今日も、東京地方は冬晴れの良いお天気になりそうだ。
ちょうど、濃いブルーの空が徐々に明るさを増していく時間。
気温は低く、指先が冷たい。

代々木上原は坂の多い町で、思いのほか遠くまで見渡すことが出来る。
もともとは「代々木の上の方にある原っぱ」と言うのが町名のいわれだと聞いたことがある。
自宅から駅に向かう道は下り坂になっていて、スーツケースのタイヤの音をゴロゴロと響かせながら、坂を下る。

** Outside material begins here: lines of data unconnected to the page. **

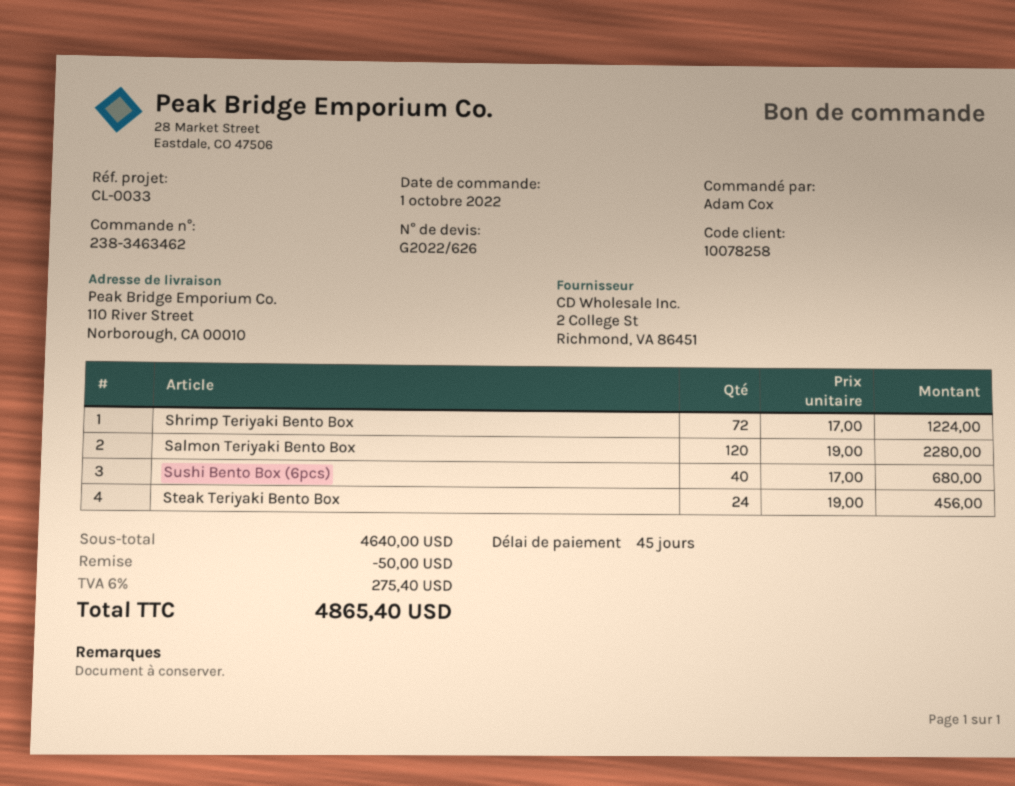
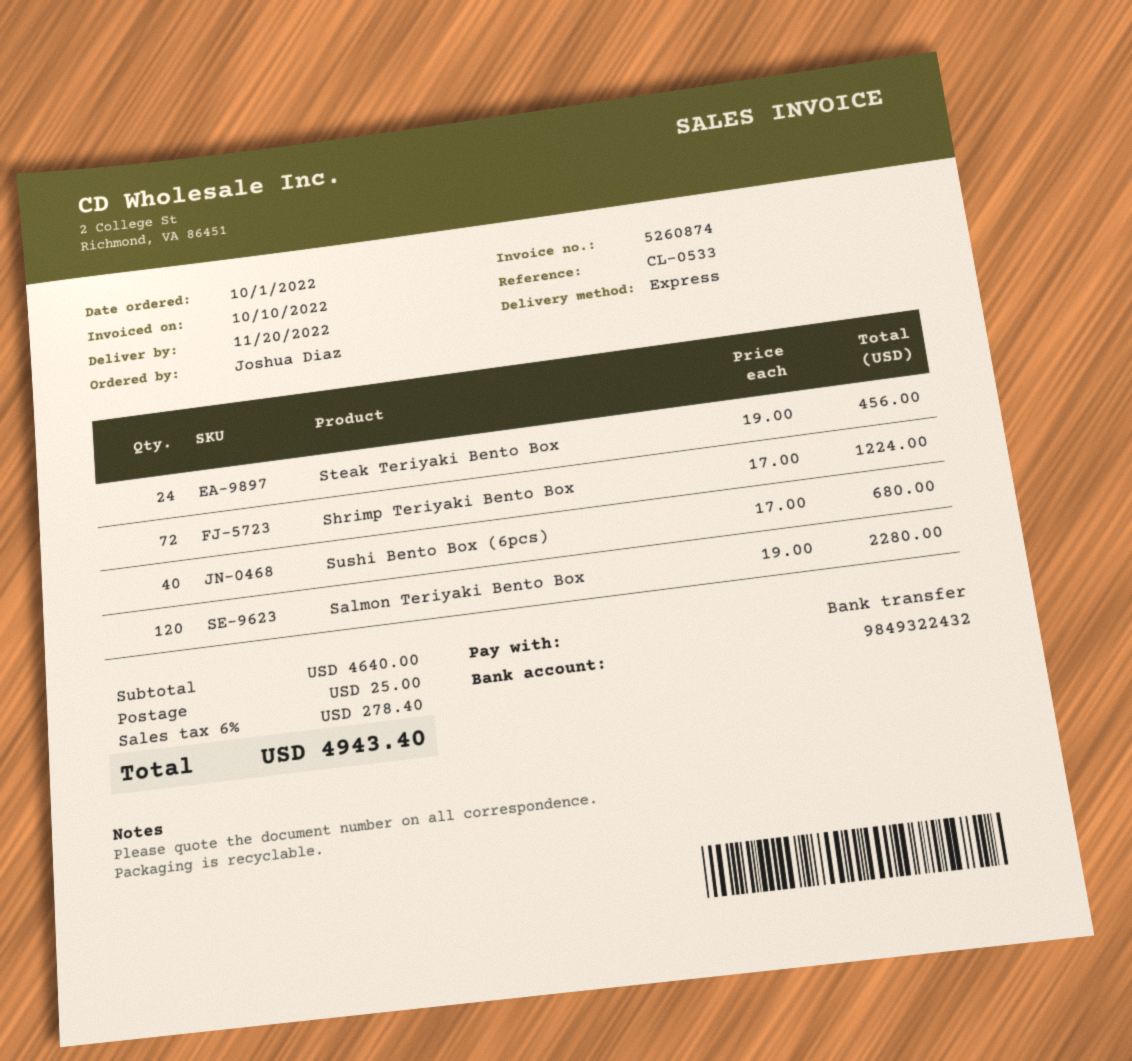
reference: CL-0033 -> CL-0533
ordered by: Adam Cox -> Joshua Diaz
discount: 50.00 -> none
shipping: none -> 25.00
tax: 6% = 275.40 -> 6% = 278.40
total: 4865.40 -> 4943.40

1か月間の一時帰国もあっと言う間に終わり、今日、パリに戻る。
これから先、どんなふうに生きていくのかは自分にも分からないが、しかししばらくは、パリという街にいることになりそうだ。
少なくとも、新潟の実家や東京の自宅は、すでに自分の居場所ではないのだ。

今日のパリは、どんなお天気だろうか。
東京のような冬晴れだろうか。
それとも、冬にありがちな、ぼんやりとした曇り空だろうか。
いずれにしても、パリの街のあの匂いを自分は嫌いではないのだと、もう一度確認した。